The main objective is to analyze whether re-election incentives affect political corruption in the municipality. To estimate these results, the ideal would be to randomly assign the possibility of reelection to municipalities, to then measure the difference between the two groups of municipalities (first and second term). Even if the selection of CGU municipalities is random, the experiment would be outdated due to the nature of the data. To solve this problem, the authors use a Regression Discontinuous (RDD) calculation, which allows an approximation of a random experiment, which compares only mayors who won re-elections by a very small percentage with those who lost by a very small percentage.

This model allows us to compare two groups that for some exogenous reason (out of control) are very similar, but had different fates. To adapt the idea with Discontinuous Regression, mayors are defined who, in the competition for their second term, lost or won in the 2000 elections by a very small percentage. Using this finding allows us to consider that the two individuals are similar and that the only difference between them occurs due to small or insignificant electoral reasons.
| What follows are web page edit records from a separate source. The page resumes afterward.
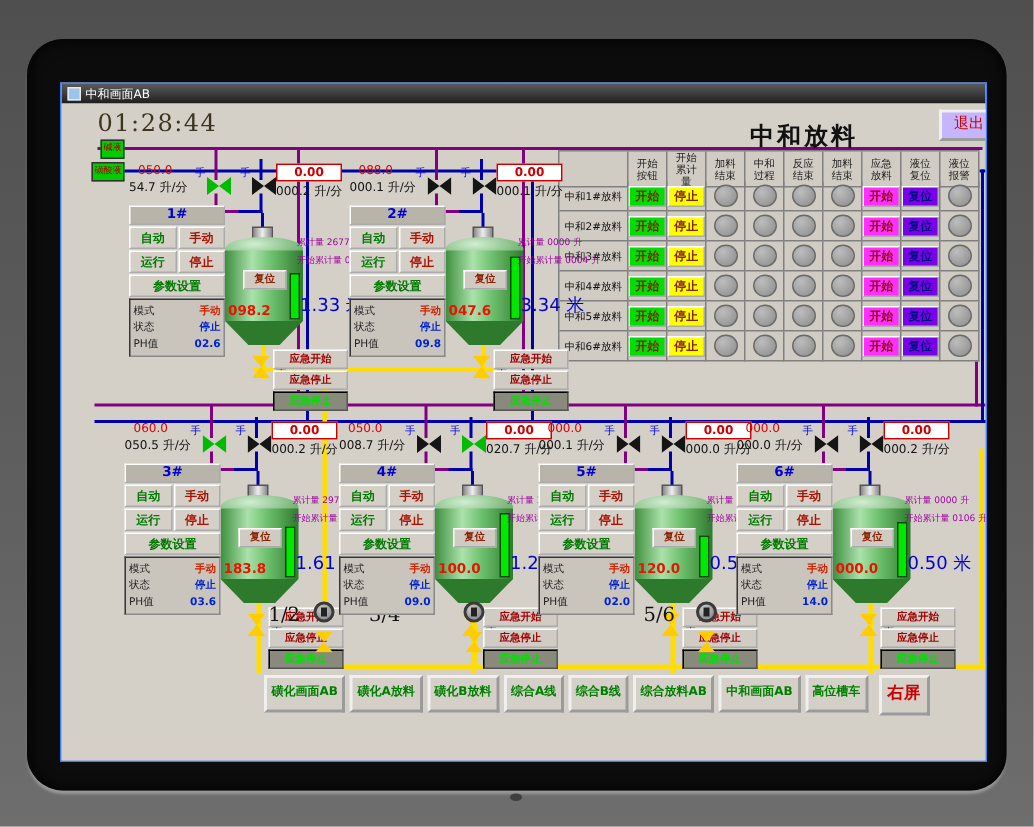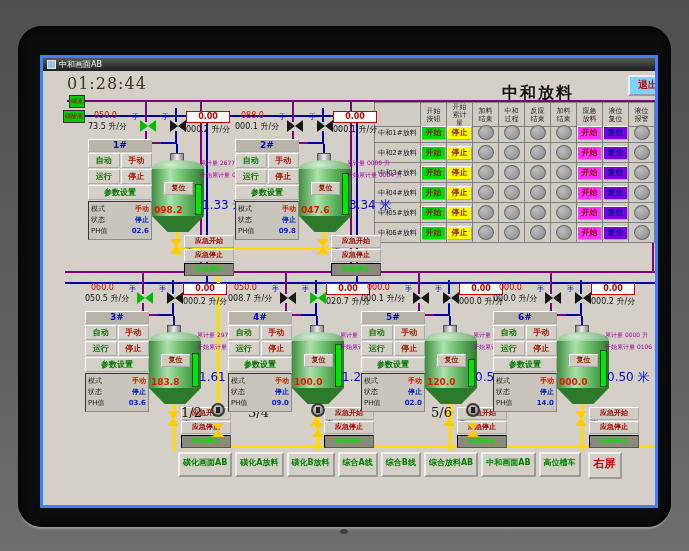"中和画面AB" .screen { border: 3px solid #3b82f6 -> 1px solid #3b82f6 }
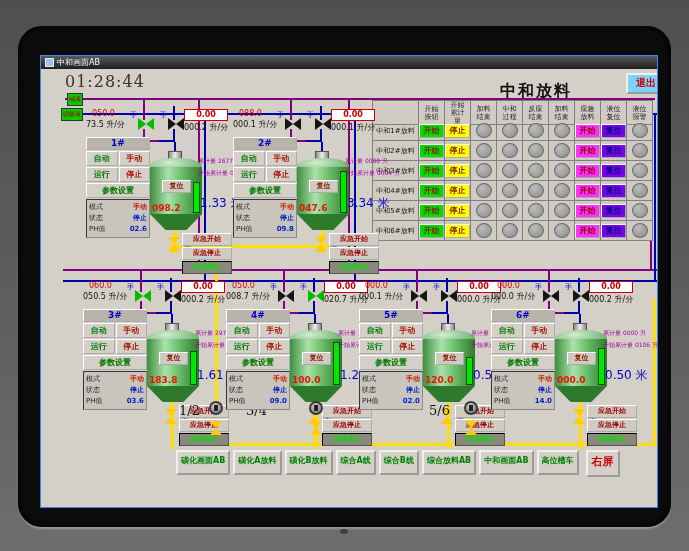"退出" .exit-btn { background: #7dd3fc -> #c4b5fd; font-weight: bold -> normal }
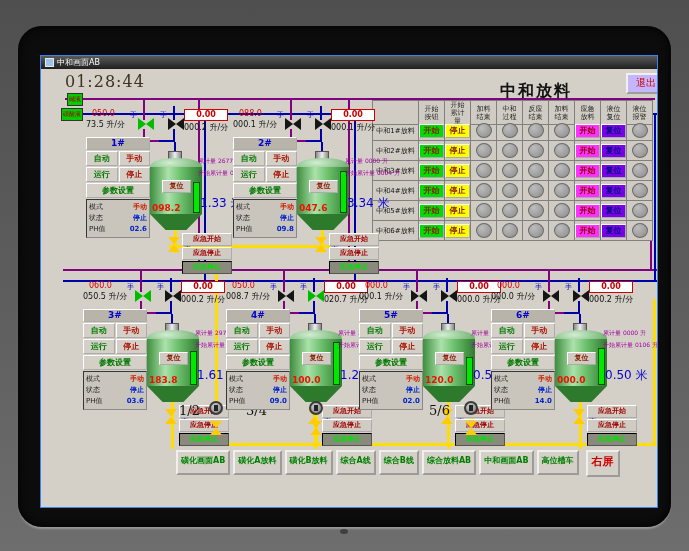"73.5 升/分" div.fl-l { text: 73.5 -> 54.7 }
For municipalities that won narrowly, the treatment would be mayors who are in their second term of government, while those who lost narrowly are replaced by a new mayor, who constitute the control group, as they are in their first term.

Results

The results show that mayors with incentives to be re-elected are less corrupt than those without incentives to be re-elected. Mayors in their first term have, on average, a 27% lower share of diverted resources than mayors in their second term. Considering that municipalities receive, on average, US$2 million in federal transfers, mayors who are in their second term steal US$55 thousand more and the incentive for re-election reduces corruption by US$150 million throughout Brazil, the equivalent to half of what the federal government spent in 2002 on the Bolsa Escola income transfer program.

It is also evidenced that incentives for re-election vary according to differences in local institutional contexts, for example, public and local media. In general, in municipalities without the presence of local media, incentives for re-election reduce political corruption and, on the other hand, mayors who won by greater differences can afford to be more corrupt.

Public Policy Lessons

Corruption is a recurring and important theme in empirical studies. Resources that could have been allocated to schools or hospitals are diverted and used for their own benefits. The abuse of power by elected politicians is a central issue in a large number of countries, and it is necessary to seek measures that reduce corruption and generate better investments for the population.

Corruption is linked to several factors, which range from issues related to democratic institutions to the lack of popular oversight and punishment from the courts. In this work, Ferraz and Finan (2011) highlight how electoral structure and responsibility, related to the possibility of re-election, can affect the discipline of politicians and control their behavior of embezzling public funds.

Their findings are important since first-term politicians are associated with less corruption, indicating that the second term, being the last, makes mayors more likely to commit irregularities.

Reference:

FERRAZ, Claudio; FINAN, Frederico. Electoral accountability and corruption: Evidence from the audits of local governments. American Economic Review, vol. 101, no. 4, p. 1274-1311, 2011.